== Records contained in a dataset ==
****************************************

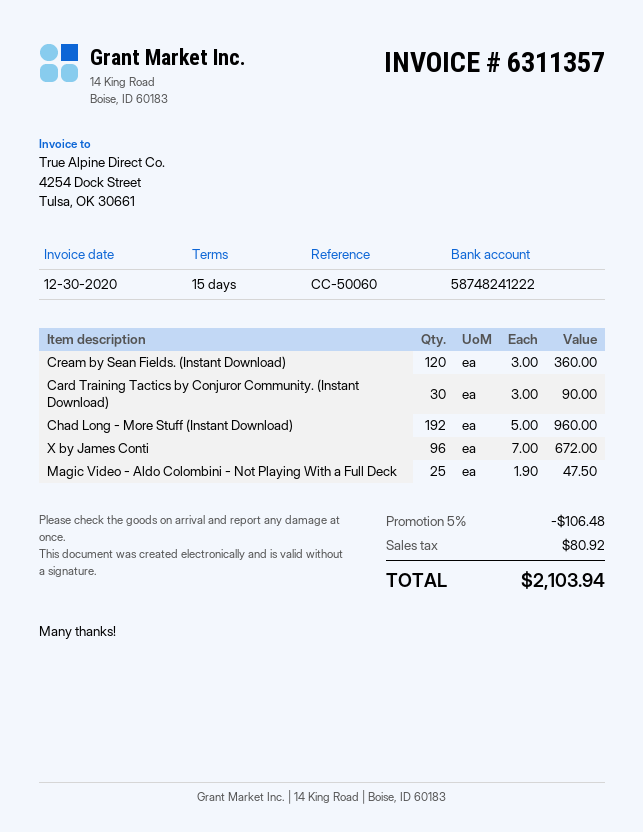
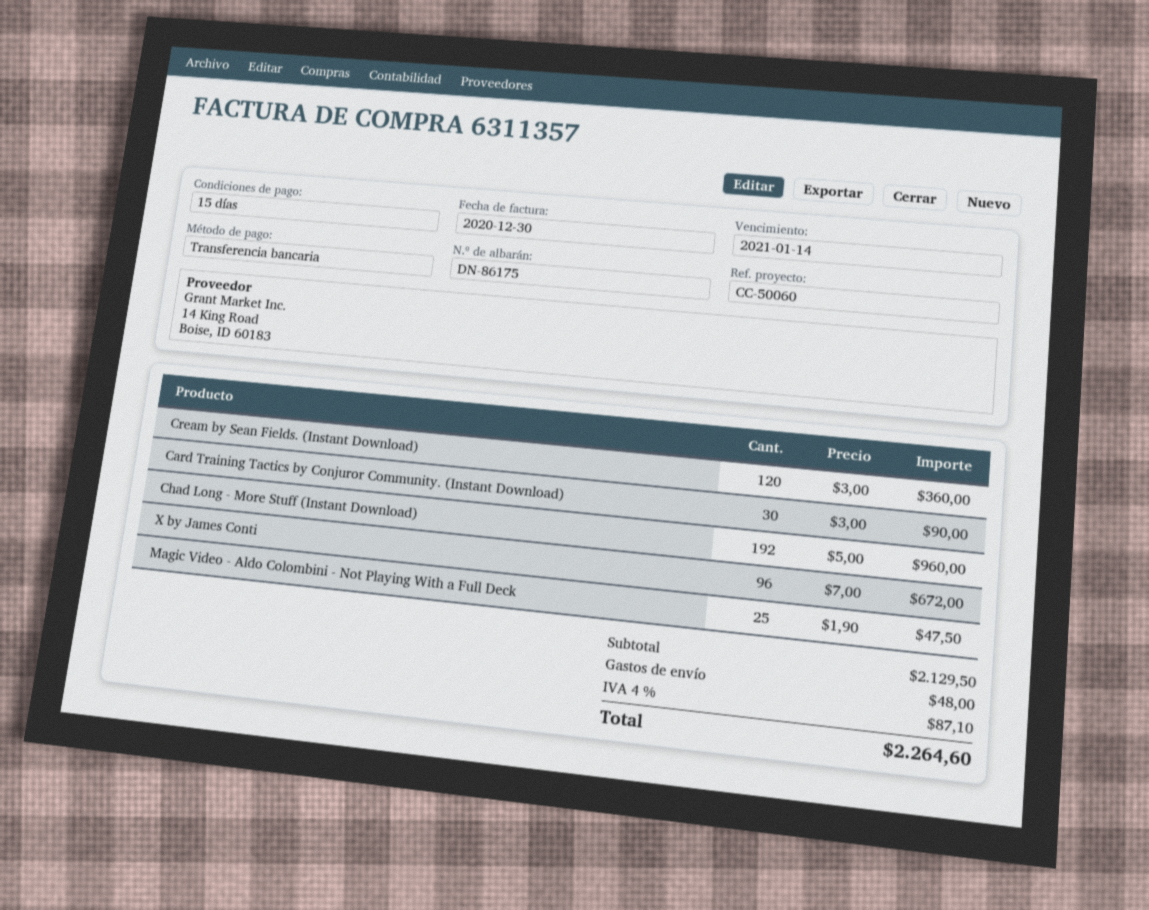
discount: 5% = 106.48 -> none
shipping: none -> 48.00
tax: 80.92 -> 87.10
total: 2103.94 -> 2264.60

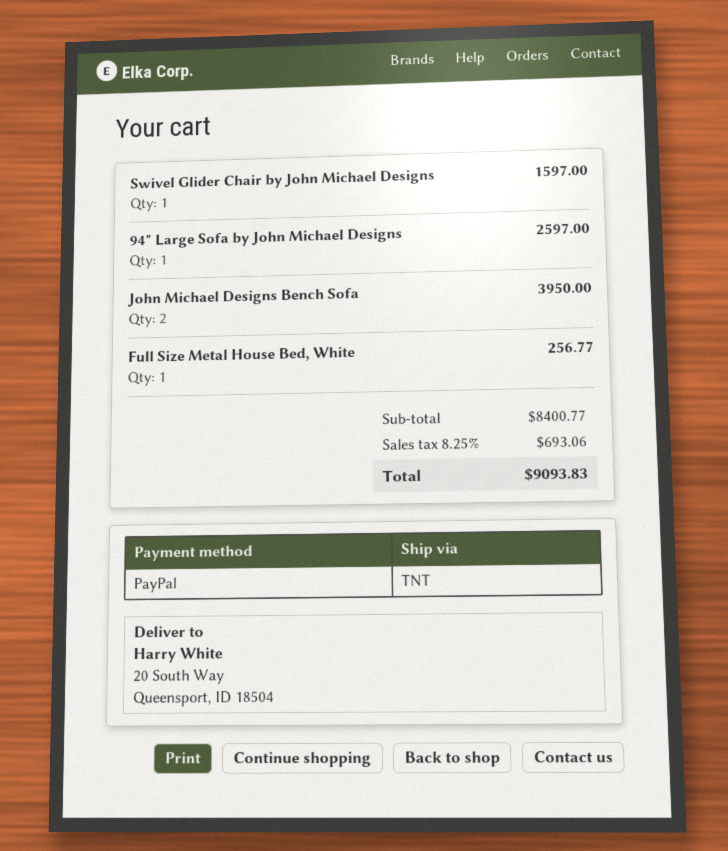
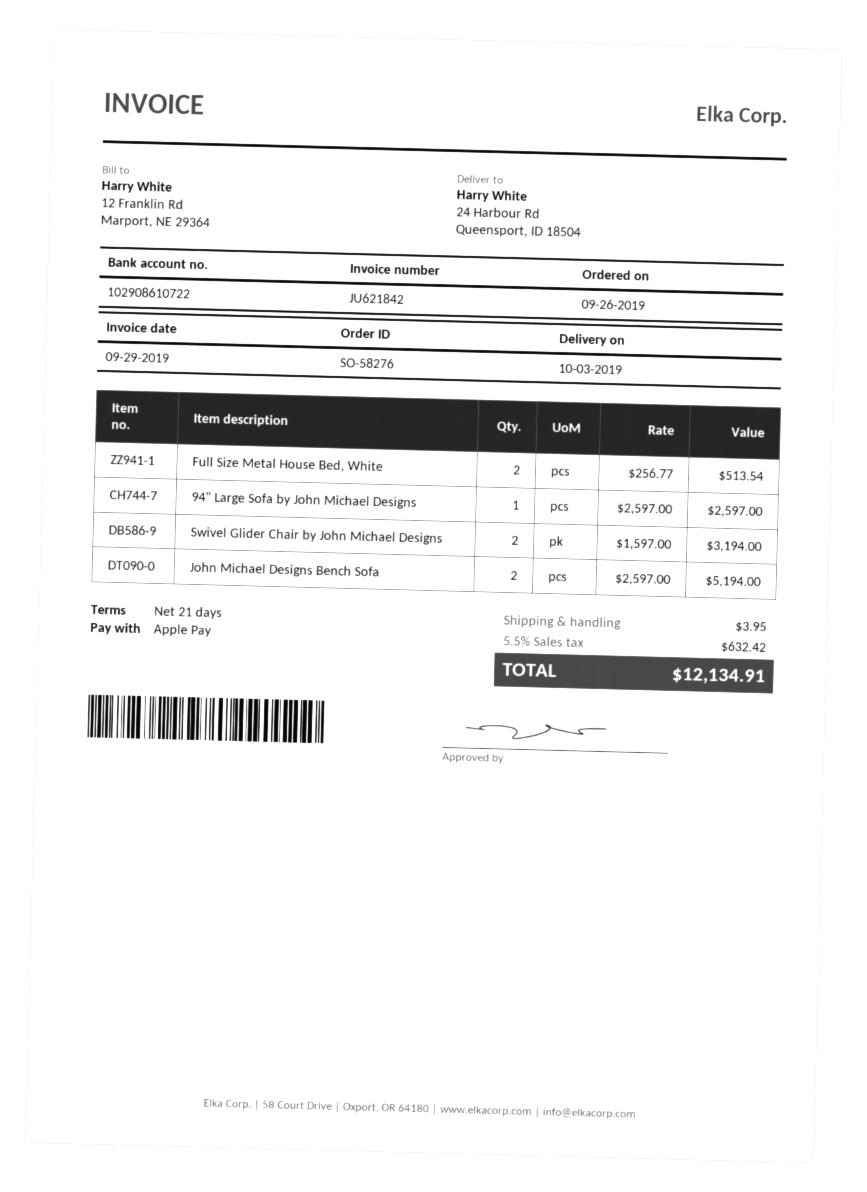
payment method: PayPal -> Apple Pay
ship to: 20 South Way, Queensport, ID 18504 -> 24 Harbour Rd, Queensport, ID 18504
Swivel Glider Chair by John Michael Designs: 1 for 1597.00 -> 2 for 3194.00
John Michael Designs Bench Sofa: 2 for 3950.00 -> 2 for 5194.00
Full Size Metal House Bed, White: 1 for 256.77 -> 2 for 513.54
shipping: none -> 3.95
tax: 8.25% = 693.06 -> 5.5% = 632.42
total: 9093.83 -> 12134.91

****************************************

== Exercise ==
Using the records above, copy exactly the lines from the one containing "Swivel Glider Chair" through the last, inclusive, and nothing else.

== Exercise response ==
Swivel Glider Chair by John Michael Designs: 1 for 1597.00 -> 2 for 3194.00
John Michael Designs Bench Sofa: 2 for 3950.00 -> 2 for 5194.00
Full Size Metal House Bed, White: 1 for 256.77 -> 2 for 513.54
shipping: none -> 3.95
tax: 8.25% = 693.06 -> 5.5% = 632.42
total: 9093.83 -> 12134.91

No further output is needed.